Maria Jäderin-Hagfors, or Maja as she was called all her life, was a productive and popular author, above all of books for girls.
Maja Jäderin-Hagfors was born in Stockholm in 1882 and she grew up in a villa in the Stockholm suburb of Frescati — apparently a welcoming and hospitable home. Her father Edvard Jäderin was a professor of geodesy, a polar explorer, the leader of the Stockholm workers’ institute and a much appreciated lecturer on popular science. Her paternal aunt Anna Branting, married to Hjalmar Branting, was an author and a women’s rights activist. Her uncle Axel Jäderin was also a politician, however he was firmly conservative, which certainly must have led to lively discussions within the family.
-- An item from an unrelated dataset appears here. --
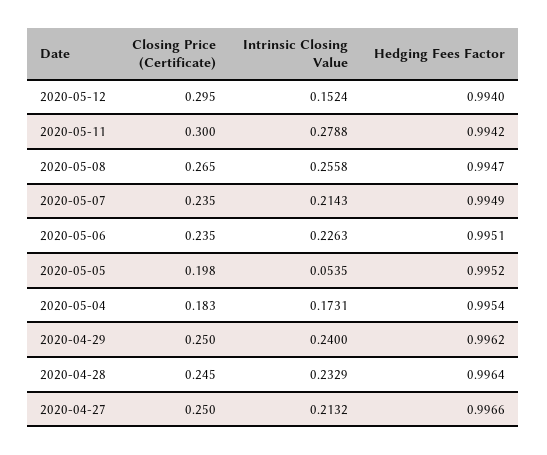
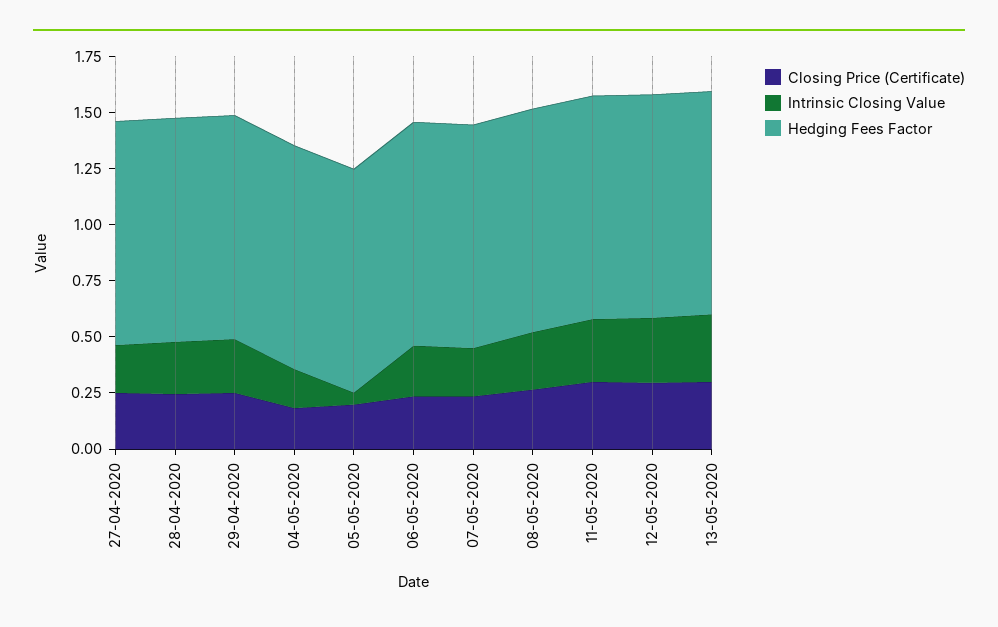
Intrinsic Closing Value, 2020-05-12: 0.1524 -> 0.3
Closing Price (Certificate), 13-05-2020: none -> 0.3
Intrinsic Closing Value, 13-05-2020: none -> 0.3
Hedging Fees Factor, 13-05-2020: none -> 1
After studies at the coeducational Whitlockska samskolan and the French school (Franska skolan), she married Frans Adolf Hagfors, an insurance clerk, at the age of only 20. Their first child was born the same year, and the couple had three further children before their marriage was dissolved in 1924. It was only after her divorce that Maja Jäderin-Hagfors became established as an author.
Maja Jäderin-Hagfors’ literary debut was the adventure book for boys Äventyret in 1926. The year after appeared one of her better-known books for girls, Flickorna på Uppåkra, in 1927, and after that she seems to have found her niche in the genre “girls’ novels”. Other titles are: Marianne och Anne-Marie in 1929, En flicka och hennes mascot in 1932, Stella in 1936, Det finns dagar in 1938, I livets vår in 1939, and Barbro går sin egen väg in 1945. Towards the end of her life, her focus changed towards books for younger children – many published in the series B. Wahlströms flickböcker.
Many of Maja Jäderin-Hagfors’ “girls’ novels” have older main characters than we associate with youth novels nowadays: 20—22 years of age was not unusual. The books dealt with themes like engagements and marriages, according to the genre conventions, but also much about earning a living, professional life and self-realisation. The heroines work in offices and shops, but they also have artistic dreams. Many are energetic entrepreneurs, preferably in the home decorating branch. Maja Jäderin-Hagfors’ first book from 1925 was about furnishing dolls’ houses: Dockskåpet och dess möblering. Upholsterer/Furniture-maker, costume-maker, baker and chemist are other professional choices that come to life in her books for girls. Signe, the main character in En flicka och hennes mascot, takes her driving licence and becomes employed as a private chauffeur. The five sisters in Flickorna på Uppåkra run a farm with great zest, and are clearly related to Ester Blenda Nordström’s Patron Annmari from 1931. The girls’ reasons for working are largely economic, but with obvious elements of self-realisation.
Many of the books end according to the conventions of girls’ books with engagement and marriage, however preferably to a man who shares the main character’s interests. They plan together to continue her enterprise and business. He is not someone who demands that she should give up her work. The ideal is “the wife as comrade” as it had already been described by Marika Stiernstedt in 1922 in Ullabella.
During the 1930s, Maja Jäderin-Hagfors also published four novels for adults, all received quite positively. Most notable was Varje kvinnas rätt from 1935. It can be read as “a contribution to the discussion on the nativity question” according to a contemporary critic. It does not only show Maja Jäderin-Hagfors’ involvement in women’s issues and current discussions, but treats an ethical problem that is not only a women’s but a human issue – the right to have children. The book’s main character sees to it that she becomes pregnant with another man, since her husband has turned out to be sterile. The book ends happily in the sense that her husband finally accepts the child as their shared offspring.
Altogether, a picture is given of a productive author of 45 published books. Maja Jäderin-Hagfors appears as having been engaged in contemporary issues — and polemics against ideas of Gunnar and Alva Myrdal can even be discerned in certain books. Other books witness to a strong engagement for women’s right to self-realisation and meaningful occupations — married or not.
Maja Jäderin-Hagfors died in 1953. She is buried at the Northern Cemetery in Solna.